Let's begin our practice.
Gently close your eyes or soften your gaze.
Keeping your mouth closed,
Take a slow,
Deep breath in through your nostrils.
While you do so,
Gently allow your abdomen to fill as if it were a balloon being inflated with air.
Hold your breath for a few moments and then slowly and fully exhale through your lips.
While exhaling,
Pull your abdomen back toward your spine as if it were a balloon being emptied of air.
After you exhale,
Take a few moments to pause and notice,
Without judgment,
How you feel.
When you are ready,
Repeat the inhale and exhale in the same way as before,
And begin to find your own natural rhythm of inhale,
Hold,
Exhale,
Pause,
And repeat.
As you get into a rhythm,
Notice the sensation of breathing.
Feel your breath going in through your nostrils and out through your lips.
Identify where the sensation of breathing feels most prominent.
Continue to sustain your attention on the movement of the inhale and the exhale.
Be with your breath as gently as you can.
See if you can even let go of any thoughts and relax into the breath.
Continue to gently breathe in,
Hold,
Gently breathe out,
And pause.
If your attention wanders,
Just notice where it goes and gently redirect it back to the sensation of breathing.
Continue to sustain your attention on the movement of the inhale and the exhale.

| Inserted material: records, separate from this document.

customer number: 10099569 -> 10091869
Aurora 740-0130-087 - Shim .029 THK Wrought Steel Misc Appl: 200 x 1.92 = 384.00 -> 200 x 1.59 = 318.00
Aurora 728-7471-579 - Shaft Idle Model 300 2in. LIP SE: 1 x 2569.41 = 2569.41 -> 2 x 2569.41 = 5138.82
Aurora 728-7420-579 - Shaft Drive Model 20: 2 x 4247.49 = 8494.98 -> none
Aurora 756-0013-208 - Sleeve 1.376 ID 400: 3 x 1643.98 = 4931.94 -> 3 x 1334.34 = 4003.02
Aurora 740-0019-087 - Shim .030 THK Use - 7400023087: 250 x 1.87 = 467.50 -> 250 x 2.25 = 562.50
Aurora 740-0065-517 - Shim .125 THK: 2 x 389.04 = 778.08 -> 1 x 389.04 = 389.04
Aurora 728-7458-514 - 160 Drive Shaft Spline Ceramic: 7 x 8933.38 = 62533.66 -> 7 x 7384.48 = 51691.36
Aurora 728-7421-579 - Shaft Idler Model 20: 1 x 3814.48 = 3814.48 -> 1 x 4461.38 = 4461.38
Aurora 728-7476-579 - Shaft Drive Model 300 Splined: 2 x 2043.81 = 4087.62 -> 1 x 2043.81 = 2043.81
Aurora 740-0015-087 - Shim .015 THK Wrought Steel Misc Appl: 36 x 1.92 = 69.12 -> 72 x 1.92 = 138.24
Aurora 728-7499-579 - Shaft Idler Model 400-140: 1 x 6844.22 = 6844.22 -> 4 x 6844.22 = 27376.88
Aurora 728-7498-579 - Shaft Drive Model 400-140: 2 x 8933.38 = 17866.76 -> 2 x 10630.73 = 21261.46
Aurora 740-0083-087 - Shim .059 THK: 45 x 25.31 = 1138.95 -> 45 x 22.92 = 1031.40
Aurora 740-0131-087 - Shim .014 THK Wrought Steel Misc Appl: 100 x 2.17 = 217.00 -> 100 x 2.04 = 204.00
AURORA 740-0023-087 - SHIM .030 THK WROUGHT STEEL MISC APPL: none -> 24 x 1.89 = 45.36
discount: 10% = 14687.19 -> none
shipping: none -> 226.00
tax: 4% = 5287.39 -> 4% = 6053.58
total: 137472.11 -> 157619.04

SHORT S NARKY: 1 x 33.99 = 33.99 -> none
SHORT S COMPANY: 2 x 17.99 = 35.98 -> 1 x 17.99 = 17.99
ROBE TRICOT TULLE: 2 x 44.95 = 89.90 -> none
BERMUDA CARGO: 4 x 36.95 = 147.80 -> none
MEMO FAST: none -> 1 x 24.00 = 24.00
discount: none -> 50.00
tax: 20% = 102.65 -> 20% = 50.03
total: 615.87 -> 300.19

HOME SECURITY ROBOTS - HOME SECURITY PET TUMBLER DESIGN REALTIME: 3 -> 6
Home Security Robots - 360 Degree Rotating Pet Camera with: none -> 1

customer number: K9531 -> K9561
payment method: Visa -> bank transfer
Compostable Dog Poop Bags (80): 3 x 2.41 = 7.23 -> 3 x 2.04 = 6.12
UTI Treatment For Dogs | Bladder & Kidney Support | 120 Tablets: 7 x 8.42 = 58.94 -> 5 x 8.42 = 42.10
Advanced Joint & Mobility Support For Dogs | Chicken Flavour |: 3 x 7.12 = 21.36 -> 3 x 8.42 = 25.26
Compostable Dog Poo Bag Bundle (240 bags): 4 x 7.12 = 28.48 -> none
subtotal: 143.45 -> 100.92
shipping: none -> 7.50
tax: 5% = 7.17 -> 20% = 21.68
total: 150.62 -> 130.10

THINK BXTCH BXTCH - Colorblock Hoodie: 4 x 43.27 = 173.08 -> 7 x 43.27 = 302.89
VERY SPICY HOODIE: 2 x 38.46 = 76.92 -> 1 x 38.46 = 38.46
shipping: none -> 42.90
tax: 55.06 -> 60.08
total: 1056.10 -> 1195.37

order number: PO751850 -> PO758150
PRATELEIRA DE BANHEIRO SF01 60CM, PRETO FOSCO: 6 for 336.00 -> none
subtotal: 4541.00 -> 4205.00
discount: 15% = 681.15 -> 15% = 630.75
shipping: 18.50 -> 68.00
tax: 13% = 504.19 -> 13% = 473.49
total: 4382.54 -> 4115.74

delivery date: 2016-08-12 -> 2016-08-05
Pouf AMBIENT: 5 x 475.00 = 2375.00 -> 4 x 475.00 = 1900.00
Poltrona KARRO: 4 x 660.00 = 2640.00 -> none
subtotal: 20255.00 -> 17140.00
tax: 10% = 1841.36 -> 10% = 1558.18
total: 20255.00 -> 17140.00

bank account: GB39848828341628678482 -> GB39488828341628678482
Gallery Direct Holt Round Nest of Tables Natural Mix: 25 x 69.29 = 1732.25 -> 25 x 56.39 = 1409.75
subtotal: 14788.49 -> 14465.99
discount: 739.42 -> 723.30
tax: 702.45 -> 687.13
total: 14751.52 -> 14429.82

Gently breathe in through your nostrils,
Hold,
And breathe out through your lips,
And pause.
If your attention wanders,
Just gently redirect it back to the sensation of breathing.
Repeat the cycle one more time,
Inhaling through the nostrils,
Holding for a few moments,
Exhaling through your lips,
And pausing.
Take a moment to notice,
With curiosity and without judgment,
How you feel.
When you are ready,
Slowly open your eyes or return to your natural gaze.
This is the end of our practice.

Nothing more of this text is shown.